Listen to: Colton Dixon "Through It All"
https://www.youtube.com/watch?v=91KliTa1ksY
Raised in a house of brothers, I knew two seasons: baseball and football. The later predominated. One would think that over years of tutelage, forced to watch the travails of the Cleveland Browns, the Ohio State Buckeyes and various local high school teams, I would at least know an end zone from a goal post; a quarterback from an offensive guard, The NFL from the AL from the ABA. Wrong. Sorry bros, the best I can do is if you line up a football, basketball, baseball, and hockey puck, is tell you to what game they belong.
We have all hear outrageous stories of how some athletes are making more money than a handful of savvy MBAs and MDs and Fortune 500s combined. The game has become as much entertainment as sport to keep the audience’s attention. Every now and then, however, I hear a story about a player that makes me want to learn about the game again.
The athlete’s name is Warrick Dunn. Perhaps you’ve heard of him. He’s quite a renowned football player, but since I don’t watch football, I haven’t heard of him until I read his book Running for My Life. Dunn was a pro-Foot ballplayer for 12 seasons, playing for Florida State University, the NFL Tampa Bay Buccaneers and the NFL Atlanta Falcons. He set records. He made tons of money. However, but people didn’t know was a month before he signed with Florida State, his mother, Betty Smothers, a single mom who was a police officer, was shot and killed in a boggled robbery. She was working a second job to put groceries on the table. The groceries were food in the back of the car when they recovered her lifeless body.

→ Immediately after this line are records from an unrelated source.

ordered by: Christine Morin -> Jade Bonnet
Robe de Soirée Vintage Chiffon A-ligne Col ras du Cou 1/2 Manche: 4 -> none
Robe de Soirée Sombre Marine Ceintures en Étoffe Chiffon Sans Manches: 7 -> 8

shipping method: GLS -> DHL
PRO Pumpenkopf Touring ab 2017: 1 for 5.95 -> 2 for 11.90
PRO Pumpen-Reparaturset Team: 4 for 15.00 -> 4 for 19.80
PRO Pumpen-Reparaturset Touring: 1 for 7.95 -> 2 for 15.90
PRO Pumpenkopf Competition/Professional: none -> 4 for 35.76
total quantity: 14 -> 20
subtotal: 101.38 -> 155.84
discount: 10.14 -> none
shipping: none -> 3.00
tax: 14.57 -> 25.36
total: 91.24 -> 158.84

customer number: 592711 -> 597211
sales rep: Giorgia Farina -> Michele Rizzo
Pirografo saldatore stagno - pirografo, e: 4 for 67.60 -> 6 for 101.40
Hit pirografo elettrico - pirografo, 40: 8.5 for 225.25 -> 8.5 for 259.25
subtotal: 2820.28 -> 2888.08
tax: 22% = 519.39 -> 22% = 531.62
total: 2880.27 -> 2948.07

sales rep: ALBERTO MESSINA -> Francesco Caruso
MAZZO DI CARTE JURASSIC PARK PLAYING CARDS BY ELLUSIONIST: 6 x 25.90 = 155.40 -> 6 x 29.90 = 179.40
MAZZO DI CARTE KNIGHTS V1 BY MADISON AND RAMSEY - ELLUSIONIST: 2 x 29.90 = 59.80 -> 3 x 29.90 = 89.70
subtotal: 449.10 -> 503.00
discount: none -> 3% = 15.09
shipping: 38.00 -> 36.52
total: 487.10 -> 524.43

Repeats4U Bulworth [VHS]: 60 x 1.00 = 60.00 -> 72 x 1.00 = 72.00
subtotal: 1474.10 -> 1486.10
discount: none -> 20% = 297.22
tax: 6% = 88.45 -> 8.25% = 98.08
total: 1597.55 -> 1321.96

Dunn found himself the father figure to five younger siblings. He was 18 years old. His mother had wanted him to go on to college. So did his grandmother, and high school coach. So Dunn forged ahead. He never forgot how much his mother struggled to for his brothers and sisters. When Dunn became rich and famous, he suddenly realized he could use the opportunities to change the lives of other people (p. 147/272) .
By doing this, he could honor his mother, who lived paycheck to paycheck, and never could afford a down payment on a house for her family. He founded a charity, Homes for the Holidays, that worked alongside with Habitat with Humanity to provided homes for people who otherwise never could have one. Dunn researched even what colors and toys the children loved, so that the house would truly be home to them. Dunn also formed Warrick Dunn Charities, and works closely with charitable ventures with other athletes. To date, Dunn has given away 139 homes to single moms.
Now that is one statistic I will not forget.
Dunn writes in his book how he eventually learned through counseling to grieve his mother’s death. He faced one of the murderers. Most of all though, despite the horrors of his mother’s early death he held close what he learned from her life:
· Never to lose sight of the blessings from above
· Our responsibility as human beings
· We have to look after each other
· We have to serve each other
“she set that example every day …being a helping hand…in the neighborhood showing quiet thankfulness” (p. 146-147/272)
We are all players in the most important game. The game of life. There is only one Goal. To serve. It’s very easy, really. Human beings tend to make it more complicated than it has to be. Just get up every morning and help each other. Care. Share. That’s the game. No complicated rules. No fancy equipment. Uniforms. Slogans. None of that. Just get in life. When someone needs you, be there for them, and help them. Touch down! Home run! Score!
Well down, good and faithful servant.
Note: Pray this every morning:
Prayer: “God: Put someone on my path today that I can help. Thank you! amen.”